Saturday, July 11, 2015

Hollanda


Amsterdam'da en büyük kanallardan biri. Ama o kadar çok kanal var ki, isimlerini bilmiyorum!

Hollanda’ya ilk kez 1997 Ağustos’unda, İngiltere’deki Cropredy Müzik Festivali’nden dönüşte uğramıştım. “Uğramıştım” diyorum, çünkü sadece iki-üç gün kalmıştım. Gerçi epeyce gezdim, müzelere gittim, üstelik Amsterdam zaten küçük bir şehir, ama aslında o kadar güzel ki, iki-üç hafta da kalınabilecek bir yer. Amsterdam’a Manş’ın altından geçmiştik. Amsterdam’a gelince şehrin düzenine ve sevimliliğine hayran kalmıştım. Önce hemen Rembrandtplein Meydanı’nda turizm bürosuna başvurup otel buldum, sonra trenle otele yerleştim. Otelin merkeze 20-25 dakikalık bir mesafede olması canımı sıksa da, sürekli kamu ulaşım araçlarının olması sorun yaratmamıştı. Üstelik otobüsler gayet dakik çalışıyordu. 

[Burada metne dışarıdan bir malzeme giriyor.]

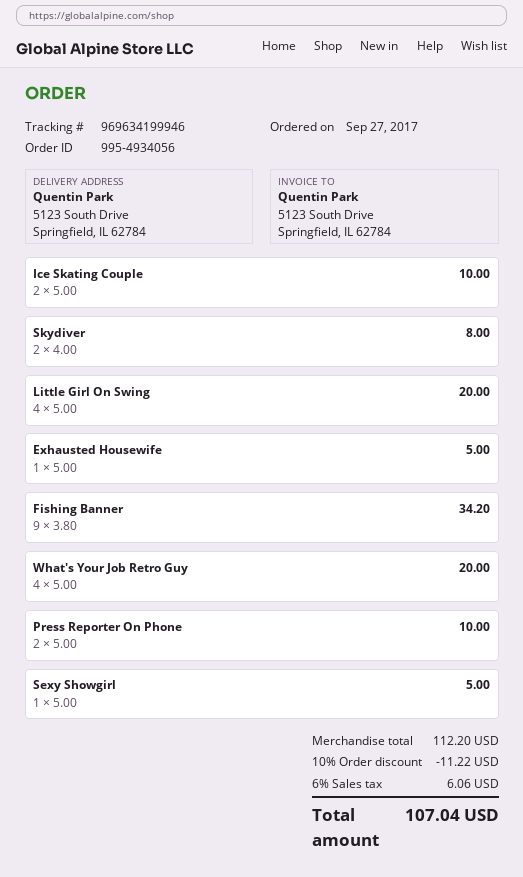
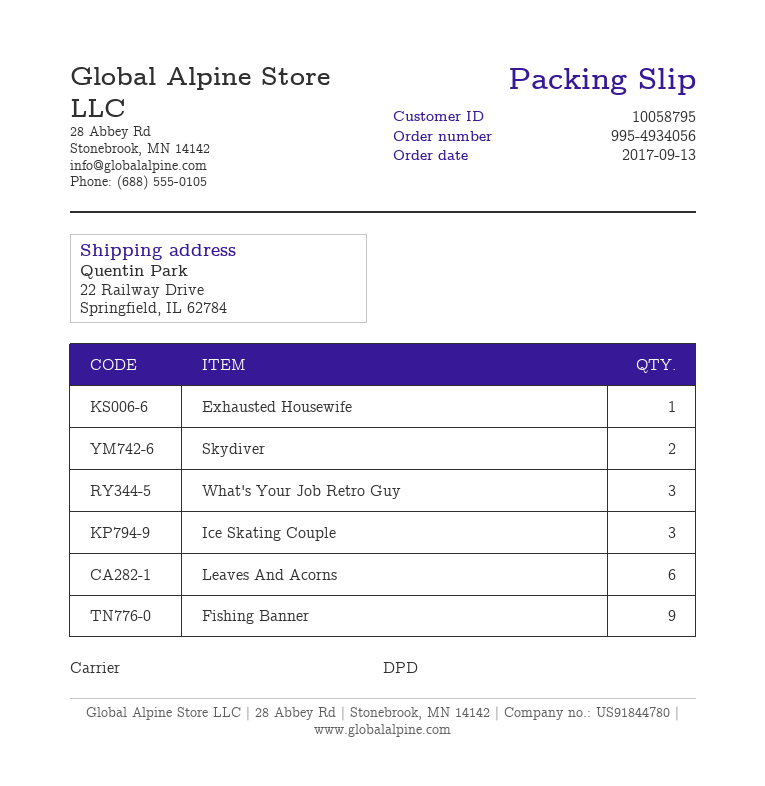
order date: 2017-09-27 -> 2017-09-13
ship to: 5123 South Drive, Springfield, IL 62784 -> 22 Railway Drive, Springfield, IL 62784
Ice Skating Couple: 2 -> 3
Little Girl On Swing: 4 -> none
What's Your Job Retro Guy: 4 -> 3
Press Reporter On Phone: 2 -> none
Sexy Showgirl: 1 -> none
Leaves And Acorns: none -> 6

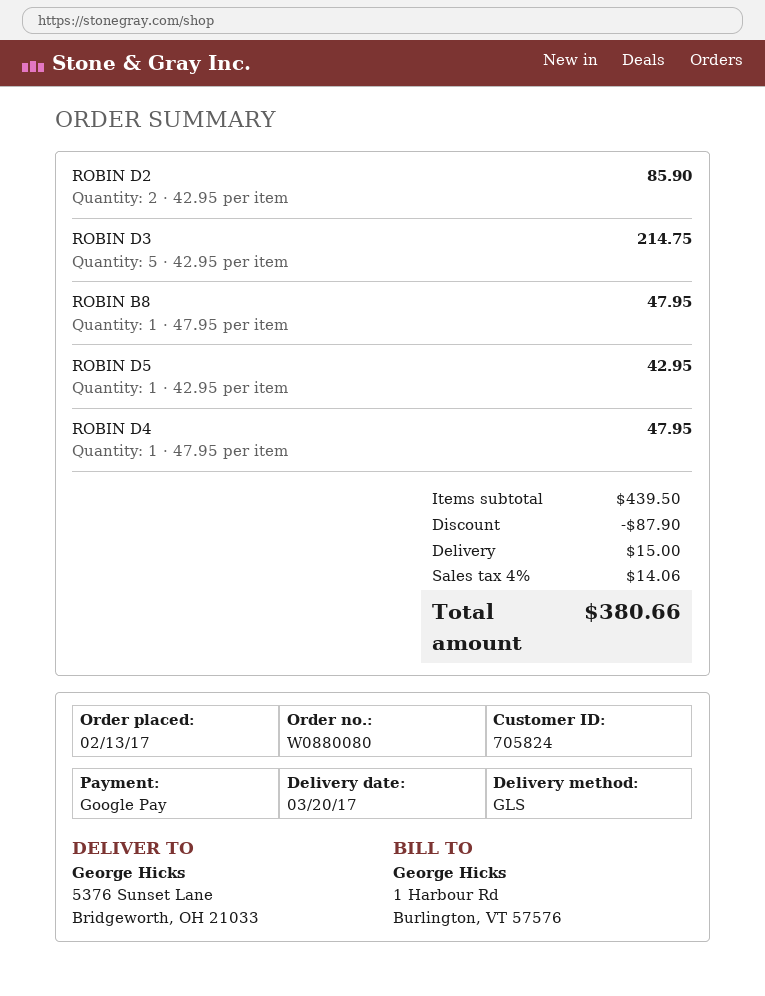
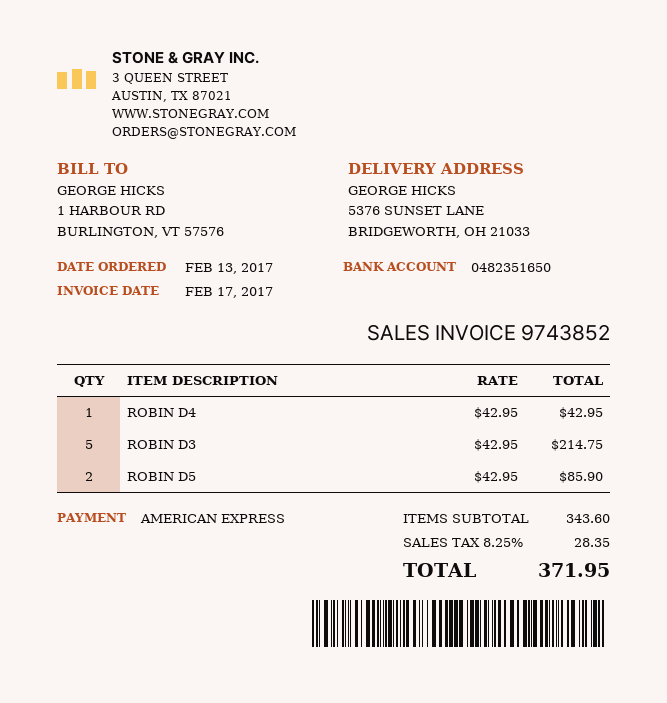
payment method: Google Pay -> American Express
ROBIN D2: 2 x 42.95 = 85.90 -> none
ROBIN B8: 1 x 47.95 = 47.95 -> none
ROBIN D5: 1 x 42.95 = 42.95 -> 2 x 42.95 = 85.90
ROBIN D4: 1 x 47.95 = 47.95 -> 1 x 42.95 = 42.95
subtotal: 439.50 -> 343.60
discount: 87.90 -> none
shipping: 15.00 -> none
tax: 4% = 14.06 -> 8.25% = 28.35
total: 380.66 -> 371.95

Kentin içi denebilecek bir yer burası.

Şehrin en hareketli yeri Rembrandtplein Meydanı. Ben de ilk buraya geldim, turizm enformasyon bürosu da buradaydı. Büyükçe bir parkın başında görkemli bir görkemli bir Rembrandt anıtı vardı. Gençler anıtın kenarına, banklara, çimenlere oturmuş, kimi sohbet ediyor, kimi gitar tıngırdatıyordu. Tertemiz bir parktı. Zaten Amsterdam, birçok Avrupa kenti gibi tertemiz bir yer. Üstelik yeşil de. Binalar da bakımlı. Kanallar kenti burası. O kadar çok kanal var ki, kaç kere yolumu şaşırdığım bile oldu. Ama tüm kanal yollarını, köprüleri gezip görmek çok keyifli. Eski bir kent burası. Dört-beş katlı dar yapılar çok güzel korunmuş. Hem de boyası, dış cephesi, çok iyi bakımlı. Evlerin birçoğunda perde olmazmış burada, çünkü kimse dönüp de içeri bakmazmış. Birçok evin önünden geçerken piyano, keman, çello sesleri duymak mümkün... Uygarlık bu olmalı.

Başka bir kanal
Şehirde trafik çok fazla olsa da, bu daha çok kentin küçüklüğünden kaynaklanıyor. Eski kent dokusu fazla değiştirilmediği için yollar dar, park alanları az. Buna karşılık bisiklet kullanımı çok yaygın. Belediye birçok merkezdeki bisiklet istasyonuna bisikletleri bağlıyormuş, kullanmak isteyen jeton ya da para atıp kiliti açıyor,  bisikleti de gittiği yerdeki istasyona bırakıp attığı jetonu, parayı geri alıyormuş. Aradan çok zaman geçtiği için şimdi durum ne, bilmiyorum, ama bisikletlerin paralı hale getirildiğini de sanmıyorum. Bunun dışında birçok kimsenin de zaten kendi bisikleti varmış. Sokaklarda yürürken de bisikletliler bol bol görüyorsunuz, arkasındaki sepette bir demet çiçek, veya birkaç torba yiyecek, bir ekmek, çanta...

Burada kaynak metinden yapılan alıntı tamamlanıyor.